(DATA IN THIS EXERCISE)

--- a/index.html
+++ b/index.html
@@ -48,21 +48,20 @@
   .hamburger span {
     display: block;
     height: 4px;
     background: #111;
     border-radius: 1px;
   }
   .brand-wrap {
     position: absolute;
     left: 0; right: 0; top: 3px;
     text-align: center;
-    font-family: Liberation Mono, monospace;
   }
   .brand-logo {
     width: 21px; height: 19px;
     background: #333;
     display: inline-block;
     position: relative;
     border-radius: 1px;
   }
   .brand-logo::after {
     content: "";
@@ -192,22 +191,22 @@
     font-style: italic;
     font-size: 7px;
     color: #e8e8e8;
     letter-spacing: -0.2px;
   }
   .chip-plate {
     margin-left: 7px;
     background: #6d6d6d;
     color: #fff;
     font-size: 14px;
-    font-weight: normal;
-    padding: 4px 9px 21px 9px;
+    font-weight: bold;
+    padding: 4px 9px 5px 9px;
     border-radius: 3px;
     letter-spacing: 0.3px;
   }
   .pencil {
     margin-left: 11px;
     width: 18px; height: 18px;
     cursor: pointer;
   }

(End DATA IN THIS EXERCISE)
(DATA IN THIS EXERCISE)

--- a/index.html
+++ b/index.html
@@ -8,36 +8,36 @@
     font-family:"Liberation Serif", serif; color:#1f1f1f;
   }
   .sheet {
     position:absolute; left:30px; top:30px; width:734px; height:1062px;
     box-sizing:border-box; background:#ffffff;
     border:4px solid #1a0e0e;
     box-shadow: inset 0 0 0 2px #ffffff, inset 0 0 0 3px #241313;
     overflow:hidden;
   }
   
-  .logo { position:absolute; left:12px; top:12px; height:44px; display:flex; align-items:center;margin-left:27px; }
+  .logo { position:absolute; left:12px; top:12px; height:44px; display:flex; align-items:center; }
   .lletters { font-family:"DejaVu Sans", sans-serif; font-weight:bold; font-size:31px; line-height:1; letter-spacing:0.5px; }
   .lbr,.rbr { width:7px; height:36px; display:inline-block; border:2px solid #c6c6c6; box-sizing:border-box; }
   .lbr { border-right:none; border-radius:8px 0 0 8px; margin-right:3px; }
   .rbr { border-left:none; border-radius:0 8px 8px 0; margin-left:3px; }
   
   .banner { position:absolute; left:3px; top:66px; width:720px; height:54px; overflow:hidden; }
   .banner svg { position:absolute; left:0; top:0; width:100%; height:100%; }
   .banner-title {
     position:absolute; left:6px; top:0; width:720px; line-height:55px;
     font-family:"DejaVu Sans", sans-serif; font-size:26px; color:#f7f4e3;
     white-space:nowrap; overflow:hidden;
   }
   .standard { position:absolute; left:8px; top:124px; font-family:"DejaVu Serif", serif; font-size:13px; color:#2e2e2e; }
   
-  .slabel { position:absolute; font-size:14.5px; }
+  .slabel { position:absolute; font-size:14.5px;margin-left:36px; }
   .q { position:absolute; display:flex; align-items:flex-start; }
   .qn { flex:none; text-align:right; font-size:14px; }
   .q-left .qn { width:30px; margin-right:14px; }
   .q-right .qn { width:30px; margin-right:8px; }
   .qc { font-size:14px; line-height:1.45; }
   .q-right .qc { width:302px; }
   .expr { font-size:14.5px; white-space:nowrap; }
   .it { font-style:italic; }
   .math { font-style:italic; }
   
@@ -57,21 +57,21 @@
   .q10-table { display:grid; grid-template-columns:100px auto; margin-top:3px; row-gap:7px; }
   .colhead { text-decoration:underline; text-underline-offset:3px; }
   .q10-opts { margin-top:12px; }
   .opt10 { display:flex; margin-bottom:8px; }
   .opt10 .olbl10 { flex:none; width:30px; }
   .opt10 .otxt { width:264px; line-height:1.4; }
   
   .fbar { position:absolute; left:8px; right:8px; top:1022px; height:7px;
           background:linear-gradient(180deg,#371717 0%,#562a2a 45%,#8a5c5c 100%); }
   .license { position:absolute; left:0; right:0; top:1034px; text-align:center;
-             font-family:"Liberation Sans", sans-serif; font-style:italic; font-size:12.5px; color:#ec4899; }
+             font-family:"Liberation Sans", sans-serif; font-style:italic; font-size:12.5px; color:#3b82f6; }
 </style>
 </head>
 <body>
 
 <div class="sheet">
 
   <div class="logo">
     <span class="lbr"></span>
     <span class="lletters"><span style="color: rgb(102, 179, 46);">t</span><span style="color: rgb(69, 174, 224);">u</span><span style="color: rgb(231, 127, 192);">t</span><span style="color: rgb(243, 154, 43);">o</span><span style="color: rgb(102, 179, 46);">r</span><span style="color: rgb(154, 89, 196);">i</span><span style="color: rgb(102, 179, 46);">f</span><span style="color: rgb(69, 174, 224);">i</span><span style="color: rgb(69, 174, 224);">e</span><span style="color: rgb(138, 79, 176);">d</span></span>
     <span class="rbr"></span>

(End DATA IN THIS EXERCISE)
(DATA IN THIS EXERCISE)

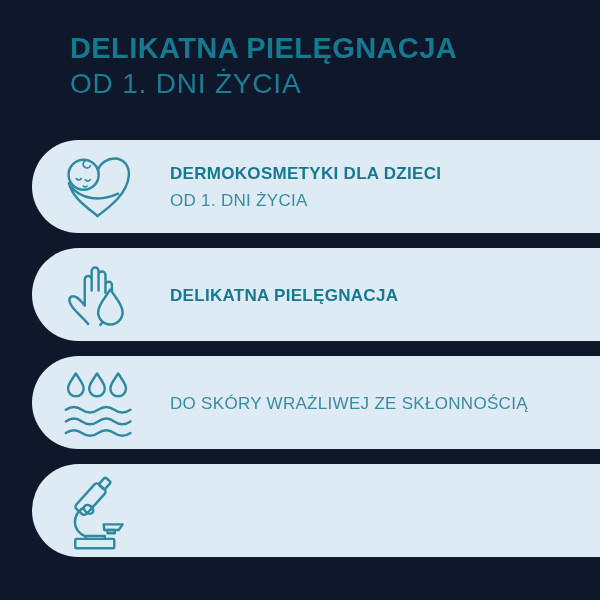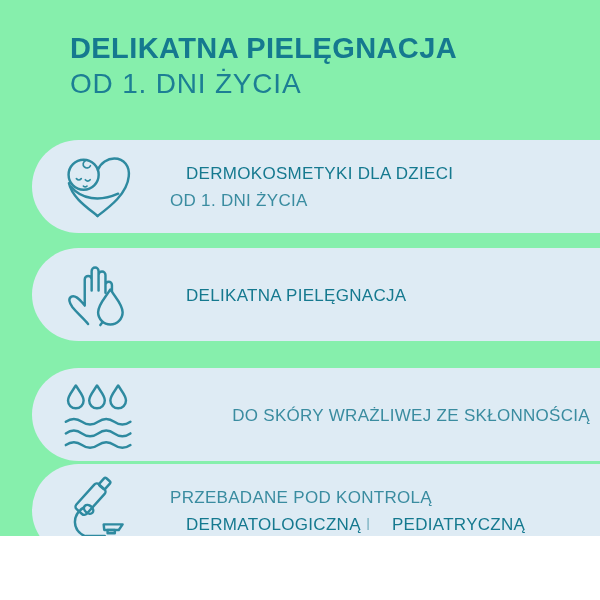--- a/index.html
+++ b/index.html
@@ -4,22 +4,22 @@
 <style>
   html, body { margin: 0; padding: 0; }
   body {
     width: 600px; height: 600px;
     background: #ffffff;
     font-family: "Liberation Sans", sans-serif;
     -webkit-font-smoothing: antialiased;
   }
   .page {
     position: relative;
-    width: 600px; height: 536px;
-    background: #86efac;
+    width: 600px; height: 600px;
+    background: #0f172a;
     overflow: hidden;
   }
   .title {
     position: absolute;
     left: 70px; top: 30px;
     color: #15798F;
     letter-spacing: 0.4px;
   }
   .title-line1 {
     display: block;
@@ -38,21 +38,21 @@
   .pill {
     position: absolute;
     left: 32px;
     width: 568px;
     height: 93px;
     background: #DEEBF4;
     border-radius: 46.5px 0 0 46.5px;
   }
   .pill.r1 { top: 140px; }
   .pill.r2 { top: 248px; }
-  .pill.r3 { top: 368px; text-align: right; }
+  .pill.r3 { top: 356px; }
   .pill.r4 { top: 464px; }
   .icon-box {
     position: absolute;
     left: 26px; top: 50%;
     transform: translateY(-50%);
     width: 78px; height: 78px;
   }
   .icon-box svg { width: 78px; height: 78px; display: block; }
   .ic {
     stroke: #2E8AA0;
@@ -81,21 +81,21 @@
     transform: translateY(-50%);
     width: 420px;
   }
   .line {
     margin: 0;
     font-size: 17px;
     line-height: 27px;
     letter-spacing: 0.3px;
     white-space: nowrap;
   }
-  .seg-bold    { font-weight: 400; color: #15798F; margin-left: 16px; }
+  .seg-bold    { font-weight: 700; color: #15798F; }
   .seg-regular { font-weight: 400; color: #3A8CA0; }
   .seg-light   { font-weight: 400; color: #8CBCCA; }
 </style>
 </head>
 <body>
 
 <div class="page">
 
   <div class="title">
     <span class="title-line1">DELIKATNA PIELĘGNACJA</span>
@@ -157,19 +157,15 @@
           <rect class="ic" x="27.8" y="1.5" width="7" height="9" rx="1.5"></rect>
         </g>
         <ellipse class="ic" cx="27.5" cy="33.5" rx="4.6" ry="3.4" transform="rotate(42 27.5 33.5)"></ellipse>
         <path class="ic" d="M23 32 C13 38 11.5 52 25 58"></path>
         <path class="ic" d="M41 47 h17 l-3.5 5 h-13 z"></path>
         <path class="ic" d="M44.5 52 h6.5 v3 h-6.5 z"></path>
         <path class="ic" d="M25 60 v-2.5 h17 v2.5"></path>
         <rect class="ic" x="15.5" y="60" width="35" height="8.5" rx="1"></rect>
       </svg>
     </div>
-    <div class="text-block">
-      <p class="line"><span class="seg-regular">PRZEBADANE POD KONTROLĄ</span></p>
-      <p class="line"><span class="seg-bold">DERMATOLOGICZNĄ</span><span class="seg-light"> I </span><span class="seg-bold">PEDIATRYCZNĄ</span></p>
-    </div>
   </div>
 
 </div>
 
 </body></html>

(End DATA IN THIS EXERCISE)

[WORK ORDER] Go over the listing above and return each line with "solid".

[ANSWER SPACE]
     border:4px solid #1a0e0e;
   .lbr,.rbr { width:7px; height:36px; display:inline-block; border:2px solid #c6c6c6; box-sizing:border-box; }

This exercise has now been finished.